The association of healthy lifestyles with the incidence of carotid plaque. Note: LTPA = leisure-time physical activity

When the healthy lifestyles were combined, a significant inverse linear relationship was observed between the number of healthy lifestyles and the risk of incidence of carotid plaque (P for trend < 0.001). Compared with those adhering to none of the lifestyles, participants who adhered to all four healthy lifestyles had the lowest risk of incidence of carotid plaque (OR: 0.64 [0.54, 0.75]). The association was stronger in the high-risk group than in the middle-risk group (0.63 [0.53, 0.76] vs. 0.78 [0.56, 1.10]), P for interaction < 0.05; Fig. 1, Supplemental Table 2). Moreover, the synergistic effect of the four healthy lifestyles on preventing carotid plaque was significant (P for interaction < 0.001).
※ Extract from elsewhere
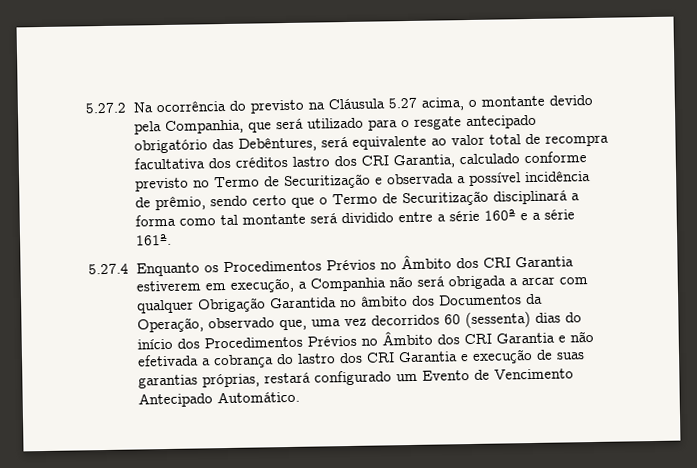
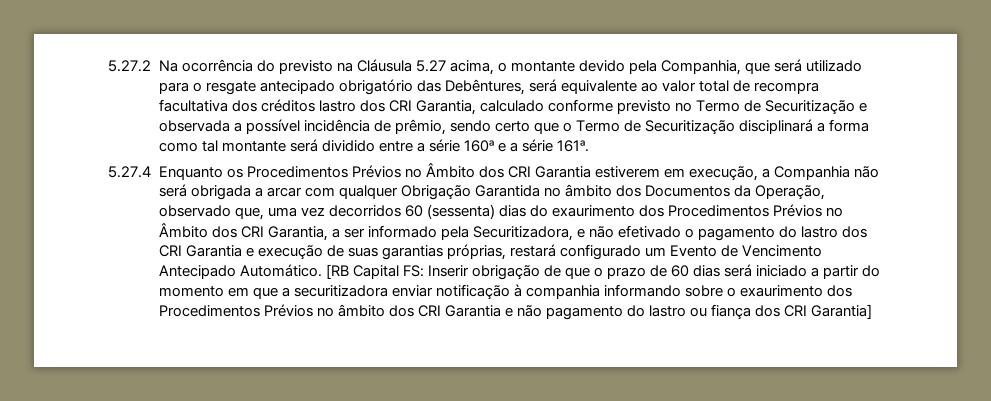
- 5.27.4 Enquanto os Procedimentos Prévios no Âmbito dos CRI Garantia estiverem em execução, a Companhia não será obrigada a arcar com qualquer Obrigação Garantida no âmbito dos Documentos da Operação, observado que, uma vez decorridos 60 (sessenta) dias do início dos Procedimentos Prévios no Âmbito dos CRI Garantia e não efetivada a cobrança do lastro dos CRI Garantia e execução de suas garantias próprias, restará configurado um Evento de Vencimento Antecipado Automático.
+ 5.27.4 Enquanto os Procedimentos Prévios no Âmbito dos CRI Garantia estiverem em execução, a Companhia não será obrigada a arcar com qualquer Obrigação Garantida no âmbito dos Documentos da Operação, observado que, uma vez decorridos 60 (sessenta) dias do exaurimento dos Procedimentos Prévios no Âmbito dos CRI Garantia, a ser informado pela Securitizadora, e não efetivado o pagamento do lastro dos CRI Garantia e execução de suas garantias próprias, restará configurado um Evento de Vencimento Antecipado Automático.
+ [RB Capital FS: Inserir obrigação de que o prazo de 60 dias será iniciado a partir do momento em que a securitizadora enviar notificação à companhia informando sobre o exaurimento dos Procedimentos Prévios no âmbito dos CRI Garantia e não pagamento do lastro ou fiança dos CRI Garantia]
Subgroup analyses showed that elder participants, those living in urban, and non-farmers, as well as those having lower income levels benefited more from adherence to healthy lifestyles, compared with their counterparts (P for interaction < 0.05; Table 3).

Table 3 Subgroup analysis by potential effect modifiers for the association of four healthy lifestyles with carotid plaque

Association of healthy lifestyles with the incidence time of carotid plaque

According to the results of multivariable parametric AFT models, a postponed incidence time of carotid plaque was associated with non-smoking (TR: 1.06 [1.03, 1.08]) and healthy diet (1.04 [1.01, 1.06]). In the high-risk group, the adjusted TRs (95% CIs) were significant in non-smoking (1.05 [1.02, 1.08]) and healthy diet (1.03 [1.00, 1.06]), while in the middle-risk group, no significant postponed time of carotid plaque was seen in any healthy lifestyles. The interaction between middle- or high-risk groups was significant in terms of sufficient LTPA (P for interaction < 0.05; Fig. 2, Supplemental Table 3).

Fig. 2

The association of healthy lifestyles with postponed incidence time of carotid plaque. Note: LTPA = leisure-time physical activity

When the healthy lifestyles were combined, the number of healthy lifestyles was largely positively associated with the delay of plaque incidence time. Compared with those who adhered to none of the lifestyles, participants who adhered to all four healthy lifestyles had the longest delay of plaque incidence time (1.16 [1.09, 1.23]). The association was stronger in the high-risk group than in the middle-risk group (1.15 [1.08, 1.23] vs. 1.08 [0.93, 1.25]), P for interaction < 0.05; Fig. 2, Supplemental Table 3).

Subgroup analyses showed that, among all participants, the elderly, those living in urban areas, and non-farmers benefited more from adherence to healthy lifestyles than their counterparts. (P for interaction < 0.05; Table 3).

Mediation analysis and sensitivity analysis

In the mediation analysis, the relationship between healthy lifestyles and the risk of carotid plaque was mediated by SBP, fasting glucose, TG, TC, and HDL-C with the proportion of mediation effect ranging from 1.5% to 7.9% (Supplemental Table 4).

The sensitivity analysis results were generally consistent with the main analysis. Notably, participants’better adherence to healthy lifestyles was associated with lower risk of carotid plaque and longer time to plaque formation. Details of the sensitivity analyses are presented in Supplemental Table 5 and 6.